Existem meios e meios de se beber ou degustar cervejas. Um deles, que particularmente nunca foi o meu preferido, é que se chama “bottle share”. Trata-se de uma forma mais pomposa e americanizada de se dizer “confraria cervejeira”.
Inobstante, o bottle share é uma modalidade de se compartilhar várias cervejas, entre várias pessoas, em que cada uma bebe uma quantidade do que é servido. Até aqui, novidade zero. É uma forma quase que ancestral de se socializar e beber ao mesmo tempo.
Assim, tirando pelo nome em inglês, todo mundo deve conhecer alguém que faça algo parecido, e não necessariamente com cerveja, pode ser com vinhos, whiskies, cachaça, e, até mesmo, com cafés especiais (com a única peculiaridade que nesse caso não há “bottle” – garrafa – a ser compartilhada entre os participantes.
Os pontos positivos em se participar de um bottle share parecem bem fáceis de serem identificados. É uma forma “acessível” de se provar ao mesmo tempo muitas cervejas diferentes. Pressupondo-se, obviamente, que cada participante leva uma cerveja diversa para ser bebida (ou seja, não é bottle share quando seu cunhado faz um churrasco, leva Itaipava e bebe sua Heineken).
Porém, o que busco debater no texto de hoje, um pouco mais profundamente, são algumas distorções feitas em alguns bottle share’s, em específico, a quantidade ínfima de cerveja por participante e a mercantilização da modalidade, ou, o bottle share pago (mas trarei mais minúcias no momento oportuno sobre isso). Assim, convido-os a mais uma breve leitura.
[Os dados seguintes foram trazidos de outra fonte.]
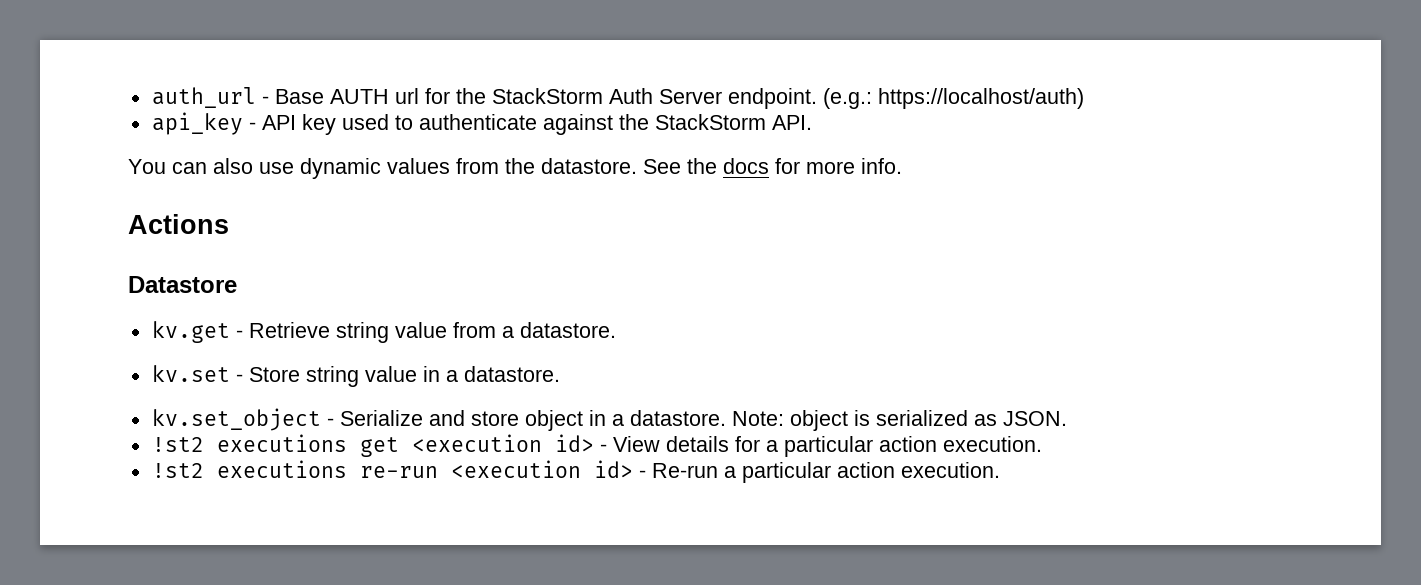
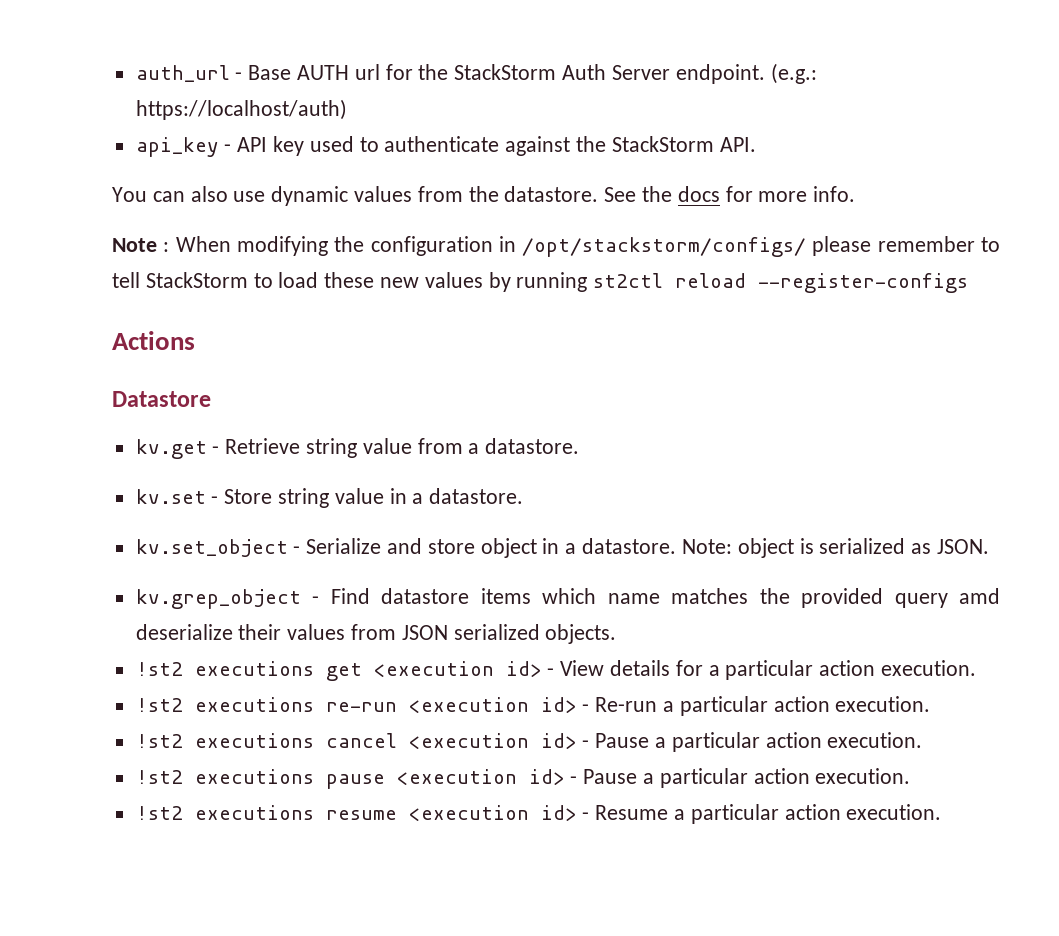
(902, 166) none -> [112,236,1000,257] [112,272,969,293] // Note : When modifying the configuration in /opt/stackstorm/configs/ please remember to tell StackStorm to load these new values by running st2ctl reload --register-configs
(1067, 418) none -> [135,588,1001,609] [135,624,617,644] // kv.grep_object - Find datastore items which name matches the provided query amd deserialize their values from JSON serialized objects.
(1000, 470) none -> [135,732,923,752] [135,768,911,789] [135,804,942,824] // !st2 executions cancel <execution id> - Pause a particular action execution. // !st2 executions pause <execution id> - Pause a particular action execution. // !st2 executions resume <execution id> - Resume a particular action execution.

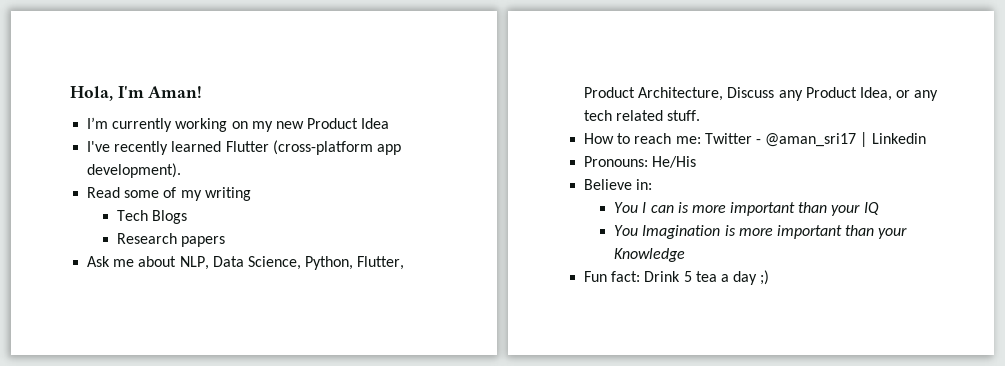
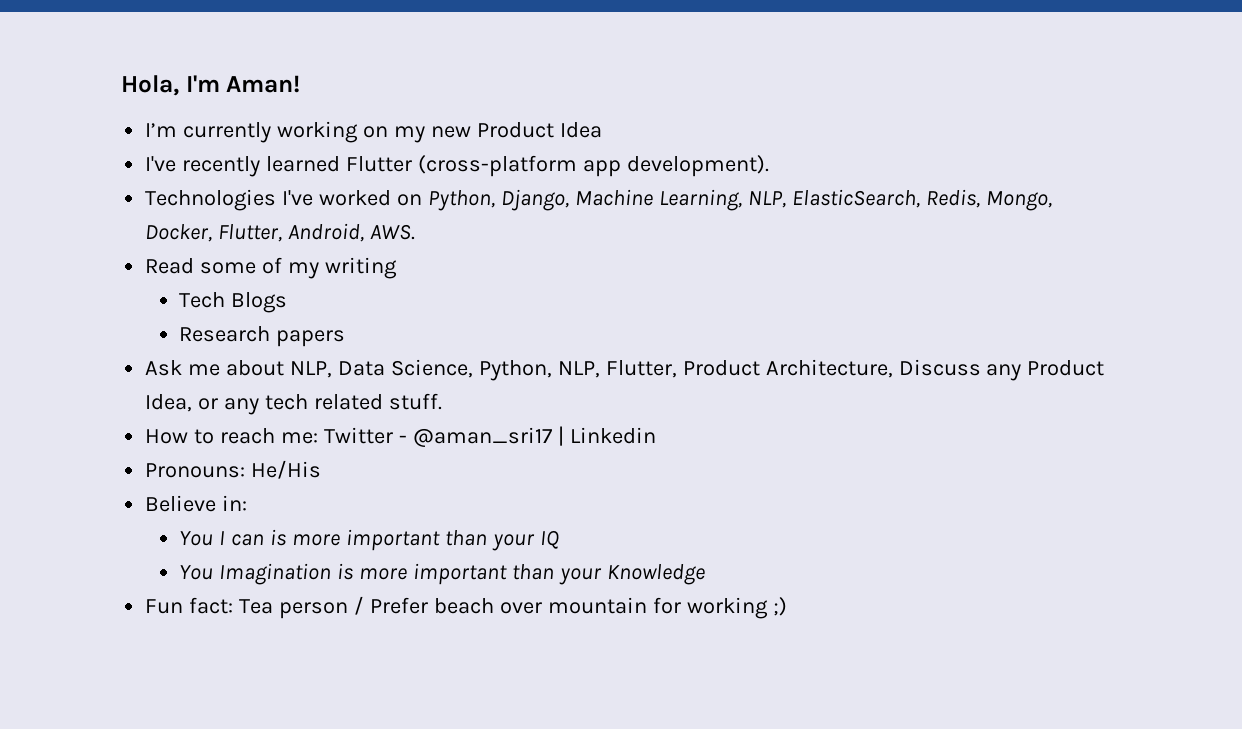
(182, 170) none -> [145,189,1052,211] [145,223,416,242] // Technologies I've worked on Python, Django, Machine Learning, NLP, ElasticSearch, Redis, Mongo, Docker, Flutter, Android, AWS.
(354, 263) none -> [557,361,600,378] NLP,
[644,271,758,285] Drink 5 tea a day -> [239,596,768,619] Tea person / Prefer beach over mountain for working

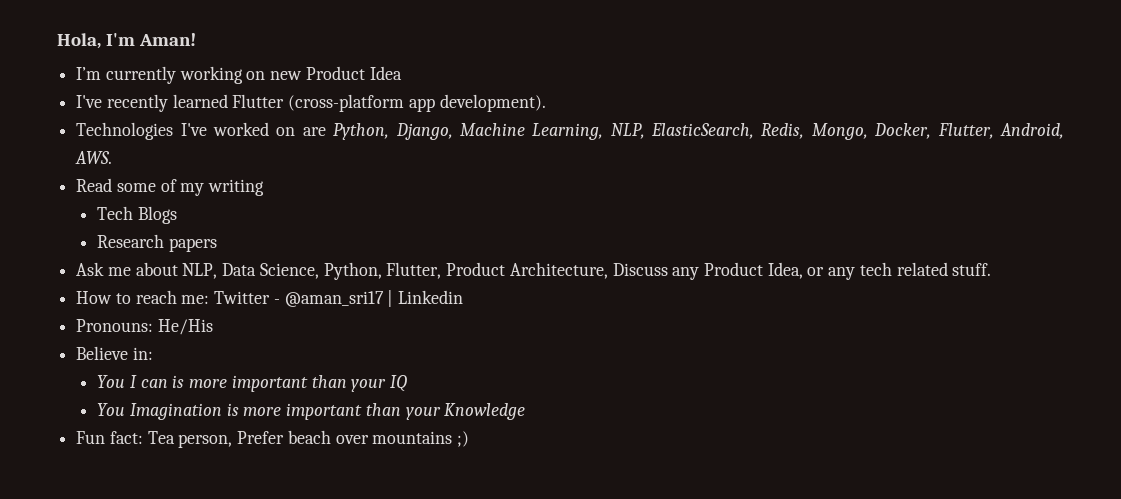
[393,126,425,143] my -> (266, 75) none
(423, 200) none -> [302,127,326,136] are
[557,361,600,378] NLP, -> (382, 271) none
[279,596,364,619] person / -> [178,434,233,448] person,
[547,597,768,619] mountain for working -> [372,431,453,444] mountains

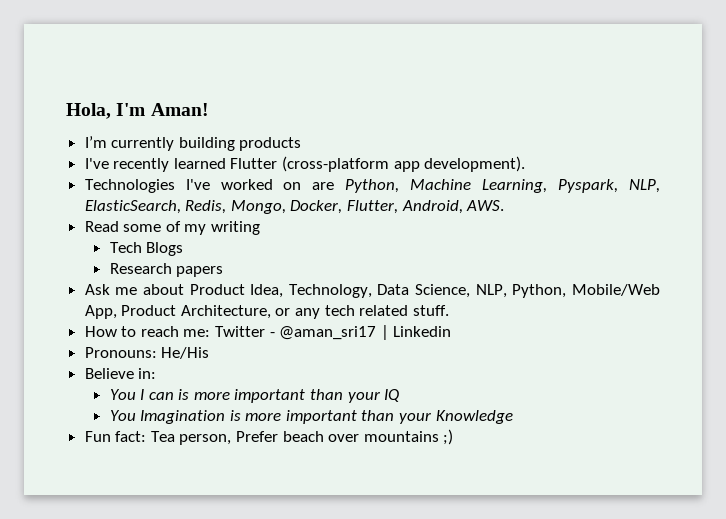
[179,66,402,84] working on new Product Idea -> [178,137,302,151] building products
[395,123,453,140] Django, -> (400, 186) none
(604, 131) none -> [558,179,619,193] Pyspark,
[182,262,803,280] NLP, Data Science, Python, Flutter, Product Architecture, Discuss any Product Idea, -> [189,284,660,298] [84,305,271,319] Product Idea, Technology, Data Science, NLP, Python, Mobile/Web App, Product Architecture,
A quantidade ideal de cerveja por participante
Existem muitas variáveis que influenciam a formação de um bottle share cervejeiro, e, que, consequentemente, afetam o sucesso ou insucesso da empreitada. Por mais que esses elementos sejam de uma grande amplitude, o mais relevante, creio eu, seja a definição da quantidade de participantes e a quantidade de cervejas a serem degustadas.
Se forem poucas pessoas e muitas cervejas, corre-se o risco do excesso e da consequentemente embriaguez (ainda que esse risco possa vir a ser mitigado pelo simples bom senso de se parar antes disso). Contudo, o maior problema pode ser o inverso.
O bottle share pode acabar virando uma degustação de conta-gotas, ou, como descrevi no título do texto, um bottle share de conta-gotas.
Acredito ser difícil mensurar exatamente qual a quantidade ideal mínima de cada cerveja por participante. Na verdade, inexiste um critério fixo, levando em conta que os mais diversos estilos de cerveja vão ter teores alcoólicos diversos, impactando diretamente no total consumido ao final.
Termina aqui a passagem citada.